We here find among the Virginia Indians at the epoch of their discovery long-houses very similar to the long-houses of the Iroquois, with the same evidence of a large household. It may safely be taken as a rule that every Indian household in the aboriginal period, whether large or small, lived from common stores.

Mr. Caleb Swan, who visited the Creek Indians of Georgia in 1790, found the people living in small houses or cabins, but in clusters, each cluster being occupied by a part of a gens or clan. He remarks that "the smallest of their towns have from ten to forty houses, and some of the largest from fifty to two hundred, that are tolerably compact. These houses stand in clusters of four, five, six, seven, and eight together…. Each cluster of houses contains a clan or family of relations who eat and live in common." [Footnote: Schoolcraft's Hist. Cond. and Pros. of Indian Tribes, vol. v. 262.]

Here the fact of several families uniting on the principle of kin, living in a cluster of houses, and practicing communism, is expressly stated.

James Adair, writing still earlier of the southern Indians of the United States generally, remarks in a passage before quoted, as follows: "I have observed, with much inward satisfaction, the community of goods that prevailed among them…. And though they do not keep one promiscuous common stock, yet it is to the very same effect, for every one has his own family or tribe, and when any one is speaking either of the individuals or habitations of his own tribe, he says, 'He is of my house,' or, 'It is my house.'" [Footnote: History of the American Indians, p. 17.]

It is singular that this industrious investigator did not notice, what is now known to be the fact, that all these tribes were organized in gentes and phratries. It would have rendered his observations upon their usages and customs more definite. Elsewhere he remarks further that "formerly the Indian law obliged every town to work together in one body, in sewing or planting their crops, though their fields were divided by proper marks, and their harvest is gathered separately. The Cherokees and Muscogees [Creeks] still observe that old custom, which is very necessary for such idle people." [Footnote: ib., p. 430.]

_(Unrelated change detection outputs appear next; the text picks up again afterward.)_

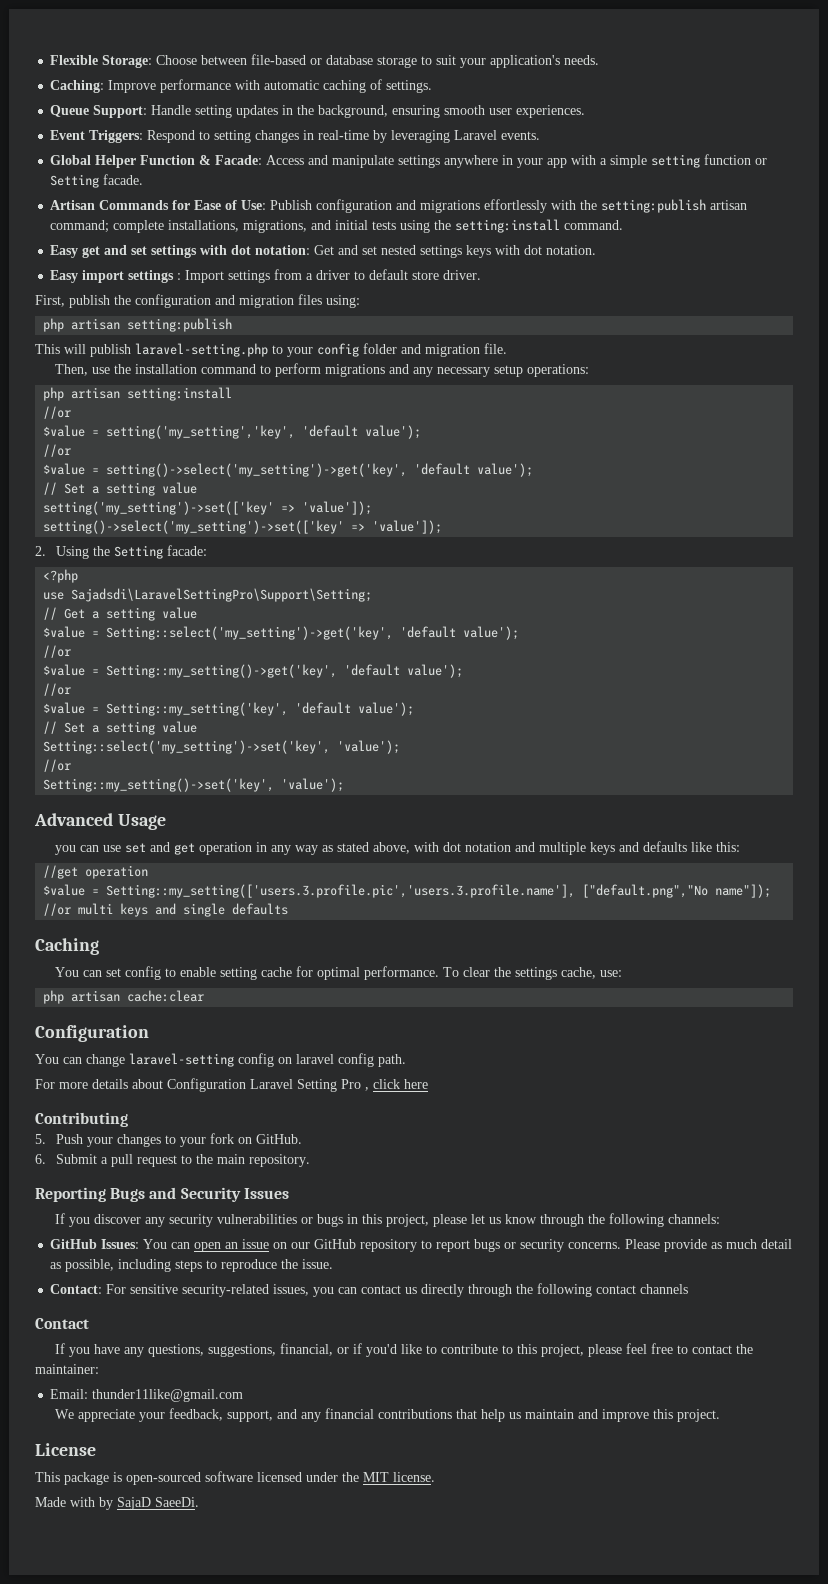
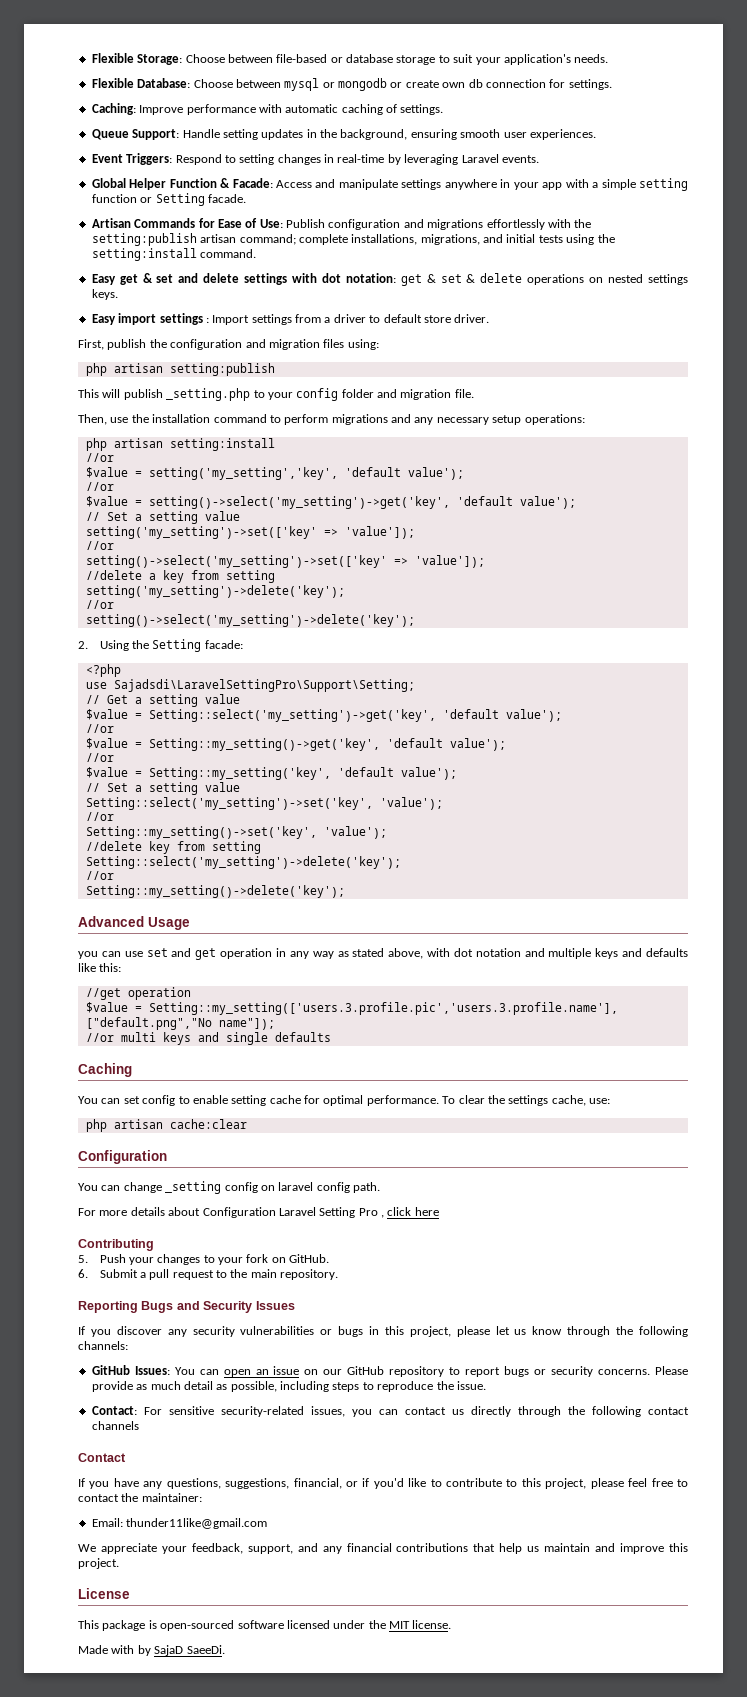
+ Flexible Database: Choose between mysql or mongodb or create own db connection for settings.
- Easy get and set settings with dot notation: Get and set nested settings keys with dot notation.
+ Easy get & set and delete settings with dot notation: get & set & delete operations on nested settings keys.
- This will publish laravel-setting.php to your config folder and migration file.
+ This will publish _setting.php to your config folder and migration file.
  setting('my_setting')->set(['key' => 'value']);
+ //or
+ //delete a key from setting
+ setting('my_setting')->delete('key');
+ //or
+ setting()->select('my_setting')->delete('key');
+ //delete key from setting
+ Setting::select('my_setting')->delete('key');
+ //or
+ Setting::my_setting()->delete('key');
- You can change laravel-setting config on laravel config path.
+ You can change _setting config on laravel config path.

They cultivated, like the Iroquois, three kinds of maize, an "early variety," the "hominy corn," and the "bread corn," also beans, squashes, pumpkins, and tobacco. [Footnote: History of the American Indians, p. 430] Chestnuts, a tuberous root something like the potato but gathered in the marshes, berries, fish, and game, entered into their subsistence. Like the Iroquois, they made unleavened bread of maize flour, which was boiled in earthen vessels, in the form of cakes, about six inches in diameter and an inch thick. [Footnote: ib. pp. 406, 408.] Among the tribes of the plains, who subsist almost exclusively upon animal food, their usages in the hunt indicate the same tendency to communism in food. The Blackfeet, during the buffalo hunt, follow the herds on horseback in large parties, composed of men, women, and children. When the active pursuit of the herd commences, the hunters leave the dead animals in the track of the chase to be appropriated by the first persons who come up behind. This method of distribution is continued until all are supplied. All the Indian tribes who hunt upon the plains, with the exception of the half-blood Crees, observe the same custom of making a common stock of the capture. It tended to equalize, at the outset, the means of subsistence obtained. They cut the beef into strings, and either dried it in the air or in the smoke of a fire. Some of the tribes made a part of the capture into pemmican, which consists of dried and pulverized meat mixed with melted buffalo fat, which is baled in the hide of the animal.